Where Time is Non-Existent / Sanjiv Bobby Desai

I remember my first learning after starting to live here in the hills. 2010, I think. Those days we were still city slickers who would travel up by the Ranikhet Express after putting in a full day at work. We would head up on a Thursday night and head back down by the Sunday night train to get into work on Monday morning! Gosh! I’m feeling tired just writing about those crazy trips!

During one of those trips, I remember we decided to use the local public transport of the shared Boleros that ply up and down from Ranikhet and stop anywhere they want to pick up or drop off passengers. We had bought some plastic chairs in Ranikhet and had tied them to the carrier of our chariot for the return journey.

After waiting for about 20 minutes for passengers to be rounded up, we set off at around 2 pm. As the vehicle was pretty crowded, Tripti sat in the middle seat and I squeezed into the extremely intimate back benches where five people and a baby were forced to rub knees and ignore touching thighs and hips! After about five minutes when we had just exited Ranikhet, the baby who was in her mother’s arms sitting next to me decided to entertain the bored passengers by evacuating her lunch onto my jeans and shoes. The mother turned a deep shade of red in embarrassment as she profusely started apologising and at the same time asking the driver to pull over.

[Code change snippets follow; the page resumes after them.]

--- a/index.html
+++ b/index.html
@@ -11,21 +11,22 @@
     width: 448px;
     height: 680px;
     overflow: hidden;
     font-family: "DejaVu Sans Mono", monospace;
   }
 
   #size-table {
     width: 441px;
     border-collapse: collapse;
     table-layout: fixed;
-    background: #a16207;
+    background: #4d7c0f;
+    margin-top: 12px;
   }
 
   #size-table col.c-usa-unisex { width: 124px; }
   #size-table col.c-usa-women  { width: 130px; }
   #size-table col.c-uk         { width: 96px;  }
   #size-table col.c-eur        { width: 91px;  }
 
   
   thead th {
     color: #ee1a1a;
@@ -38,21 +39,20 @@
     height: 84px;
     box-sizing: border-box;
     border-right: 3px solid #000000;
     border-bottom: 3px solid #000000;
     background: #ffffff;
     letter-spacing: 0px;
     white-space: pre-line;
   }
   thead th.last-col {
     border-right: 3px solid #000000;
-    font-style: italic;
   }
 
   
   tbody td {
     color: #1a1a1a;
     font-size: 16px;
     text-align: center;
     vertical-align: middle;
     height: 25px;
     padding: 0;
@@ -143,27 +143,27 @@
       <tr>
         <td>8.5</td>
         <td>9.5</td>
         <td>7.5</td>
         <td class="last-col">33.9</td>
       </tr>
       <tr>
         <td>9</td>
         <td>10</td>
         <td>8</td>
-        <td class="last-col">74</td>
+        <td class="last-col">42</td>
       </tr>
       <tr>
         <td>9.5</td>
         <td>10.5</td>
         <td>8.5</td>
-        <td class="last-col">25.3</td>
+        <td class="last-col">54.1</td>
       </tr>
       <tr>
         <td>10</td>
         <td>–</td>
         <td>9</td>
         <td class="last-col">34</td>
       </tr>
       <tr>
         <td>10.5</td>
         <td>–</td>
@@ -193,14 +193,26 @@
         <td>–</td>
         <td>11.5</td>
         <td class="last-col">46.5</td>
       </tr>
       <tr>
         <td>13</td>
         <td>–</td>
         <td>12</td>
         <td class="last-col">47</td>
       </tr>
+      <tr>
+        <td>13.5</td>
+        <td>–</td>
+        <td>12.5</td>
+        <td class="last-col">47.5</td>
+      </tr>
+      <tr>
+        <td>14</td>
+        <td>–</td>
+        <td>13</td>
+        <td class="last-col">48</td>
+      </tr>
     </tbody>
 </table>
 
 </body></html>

I sat struck dumb, looking at the child’s lunch, trying hard not to react rudely or at all actually, while the driver pulled over on the verge and the rest of the passengers got off and hung around chatting idly. Gently reprimanding the mother for travelling with the little one so soon after her lunch, he pulled out a jerry can of water and came to the back and started cleaning the floor, the seat, my jeans and shoe. I thanked him and got off as well as he diligently finished the clean up operation. The whole operation from barf to boarding took around 15 minutes.

As I waited with Tripti, I looked around at all the rest of the passengers waiting with us. Some were squatting and smoking, some chattering, some busy on their phones, some cooing and chatting with the baby and her mother. 15 minutes of this. Once the driver announced the all clear, we all got back into the jeep and set off again.

And that’s when it struck me.
In all the time we had been waiting outside, not one passenger complained about getting late, expressed annoyance at the driver or the mother or in fact, expressed any kind of reaction of any kind whatsoever! This was totally amazing to me, coming as I did from a life where delays like this might mean the collapse of democracy as we know it or the heavens deciding to fall! 15 minutes? And not a peep? What was going on here? And that’s when it finally dawned on me. Time was a fictional concept invented by man to make life intolerable! What the local people knew instinctvely was that neither democracy, nor the heavens, nor in fact anything at all of import would ever happen in their life by waiting for a young mother to clean up her baby and make it more comfortable. Patience. Yes,that was my learning that day and I was humbled by it. Truly humbled. And just for that, I am forever indebted to these hills and to it’s truly human populace.